I’m constantly hearing that kayaks are lighter than canoes. When I ask folks what kind of canoe they have paddled in the past, most of them say some kind of old heavy aluminum canoe. Nowadays, there are many new materials (plastic, Royalex, Kevlar, etc.) on the market for both canoes and kayaks, and many canoes have become lighter than kayaks. The material will greatly affect weight, durability, and price.

Stability:

As a general rule, neither canoes nor kayaks are implicitly more stable. A lot of folks say kayaks are more stable because sitting on the floor gives you a low center of gravity. But who says that you can’t sit or kneel on the floor of a canoe, as it was done for centuries before? Generally speaking, for any craft, longer and skinnier means faster and less stable, while shorter and wider means slower but more stable.


Solo canoes, tandem canoes, touring kayaks, recreational kayaks, sit inside kayaks, sit on top kayaks, plastic, fiberglass, Royalex, Kevlar – there are so many options available now that just weren’t around ten years ago. This means deciding which boat you’re going to purchase can become tricky and confusing. Here are some pointers that might make the process a little less confusing.

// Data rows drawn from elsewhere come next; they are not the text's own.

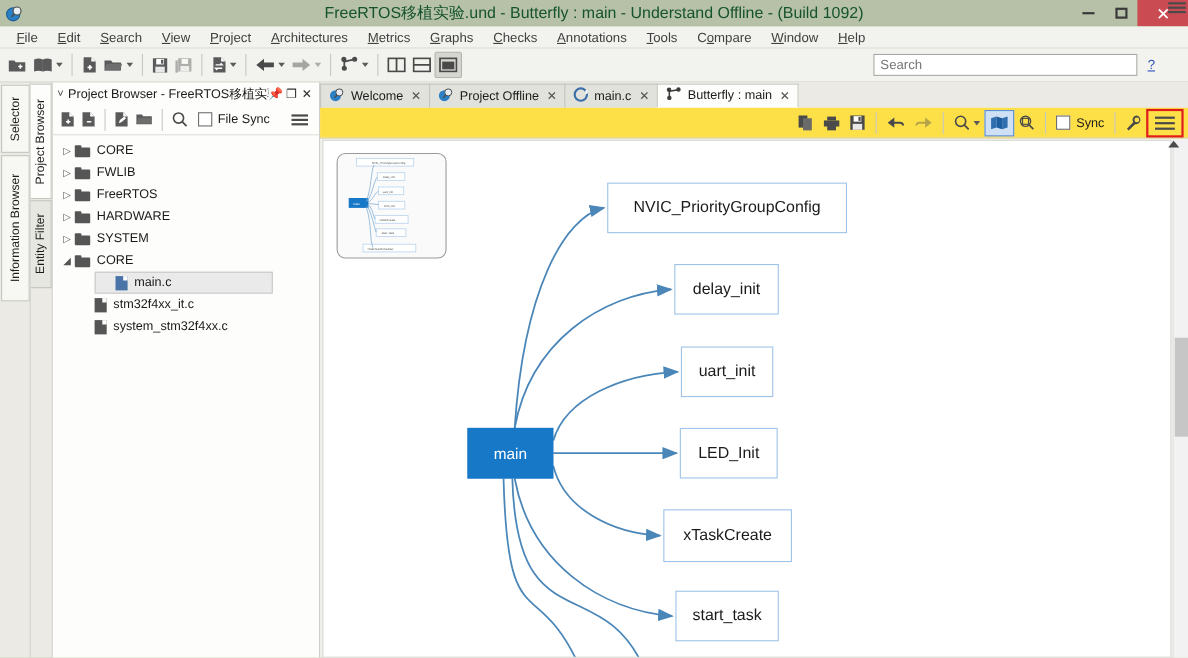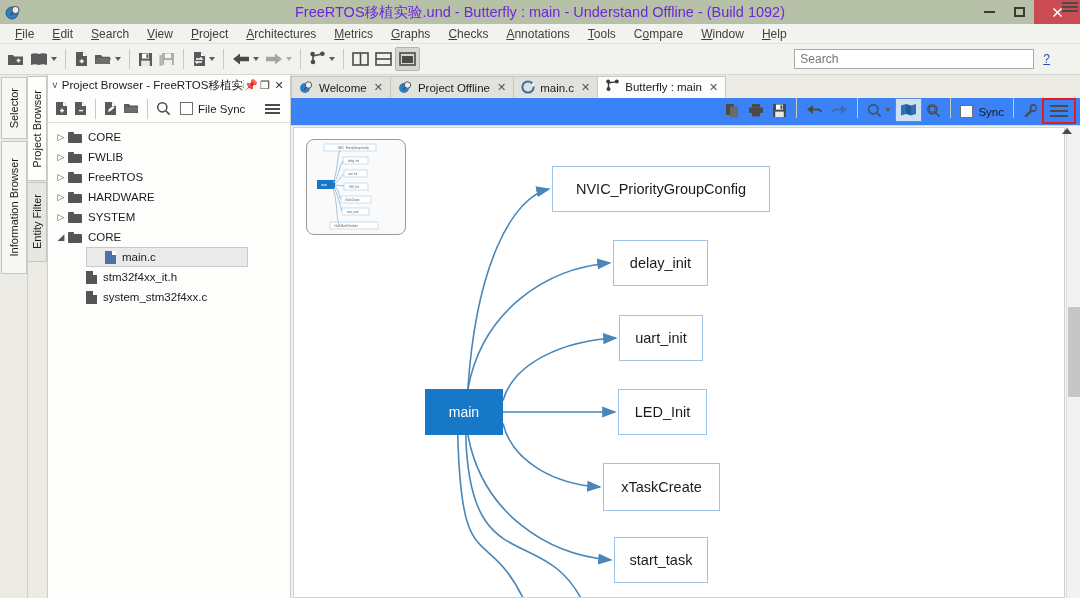--- a/index.html
+++ b/index.html
@@ -16,21 +16,21 @@
   .titlebar{
     position:absolute;left:0;top:0;width:1080px;height:24px;
     background:#b7c1a8;
     display:flex;align-items:center;
   }
   .title-logo{
     width:26px;height:24px;display:flex;align-items:center;justify-content:center;
   }
   .title-text{
     position:absolute;left:0;right:0;text-align:center;
-    font-size:14.5px;color:#6d28d9;line-height:24px;
+    font-size:14.5px;color:#14532d;line-height:24px;
     white-space:nowrap;pointer-events:none;
   }
   .wbtns{position:absolute;right:0;top:0;height:24px;display:flex;align-items:center;}
   .wbtn{width:30px;height:24px;display:flex;align-items:center;justify-content:center;color:#333;font-size:12px;}
   .wbtn.close{width:46px;height:24px;background:#cb4b53;color:#fff;font-size:13px;}
   .minimark{width:11px;height:2px;background:#3a3a3a;display:block;}
   .maxmark{width:11px;height:10px;border:2px solid #3a3a3a;display:block;box-sizing:border-box;}
 
   
   .menubar{
@@ -144,22 +144,22 @@
   .tab .tlabel{margin:0 7px 0 5px;}
   .tab .tx{color:#555;font-size:11px;}
   .tabmenu{
     position:absolute;right:2px;top:2px;display:flex;flex-direction:column;gap:2px;
   }
   .tabmenu i{display:block;width:16px;height:2px;background:#4a4a4a;}
 
   
   .gtools{
     position:absolute;left:291px;top:98px;width:789px;height:28px;
-    background:#3b82f6;border-bottom:1px solid #d8d8d2;
-    display:flex;justify-content:flex-end;
+    background:#fde047;border-bottom:1px solid #d8d8d2;
+    display:flex;align-items:center;justify-content:flex-end;
     padding-right:4px;box-sizing:border-box;
   }
   .gtools .tb{padding:0 4px;}
   .gsync{display:flex;align-items:center;font-size:11.5px;color:#1b1b1b;margin:0 4px;}
   .redbox{
     border:2px solid #e21b1b;padding:0 6px;height:26px;display:flex;align-items:center;
     box-sizing:border-box;
   }
   .ghamb{display:flex;flex-direction:column;gap:3px;}
   .ghamb i{display:block;width:18px;height:2px;background:#4a4a4a;}
@@ -489,21 +489,21 @@
           </span>
           <span>main.c</span>
         </div>
         <div class="trow">
           <span style="width:18px;display:inline-block"></span>
           <span class="tw"></span>
           <span class="fileic">
             <i></i>
             <u></u>
           </span>
-          <span>stm32f4xx_it.h</span>
+          <span>stm32f4xx_it.c</span>
         </div>
         <div class="trow">
           <span style="width:18px;display:inline-block"></span>
           <span class="tw"></span>
           <span class="fileic">
             <i></i>
             <u></u>
           </span>
           <span>system_stm32f4xx.c</span>
         </div>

1. You will need to figure out what your individual needs are based on your primary use for the boat. If you want a boat primarily for expedition trips (paddling camping trips) that you might occasionally use for fishing, your needs are going to be much different from someone who wants a boat just for fishing. Different uses will translate into different boats or boat types.

2. Next, give yourself enough time to research all of the different boats and materials that are now available and get an idea about their prices. There are various ways you can do this: several paddling magazines publish buyers’ guides every year, and a lot of information can also be found on the internet (online forums and online reviews are two of the best ways to get information from folks who have the same interests as you).

3. Once you have an idea of what you want and a price range, get out and test paddle as many boats as possible. If you’re not an experienced paddler, it will be difficult for you to tell what boat “paddles better.” But you will be able to tell what boats are comfortable to sit in, easier for you to get in and out of, and what boats you can lift by yourself. When testing paddling, ask for feedback from the salesperson and ask them what they fish out of and why.
Gather as much information as you can before making your purchase. Do your homework! There are a lot of used boats for sale because someone didn’t do theirs.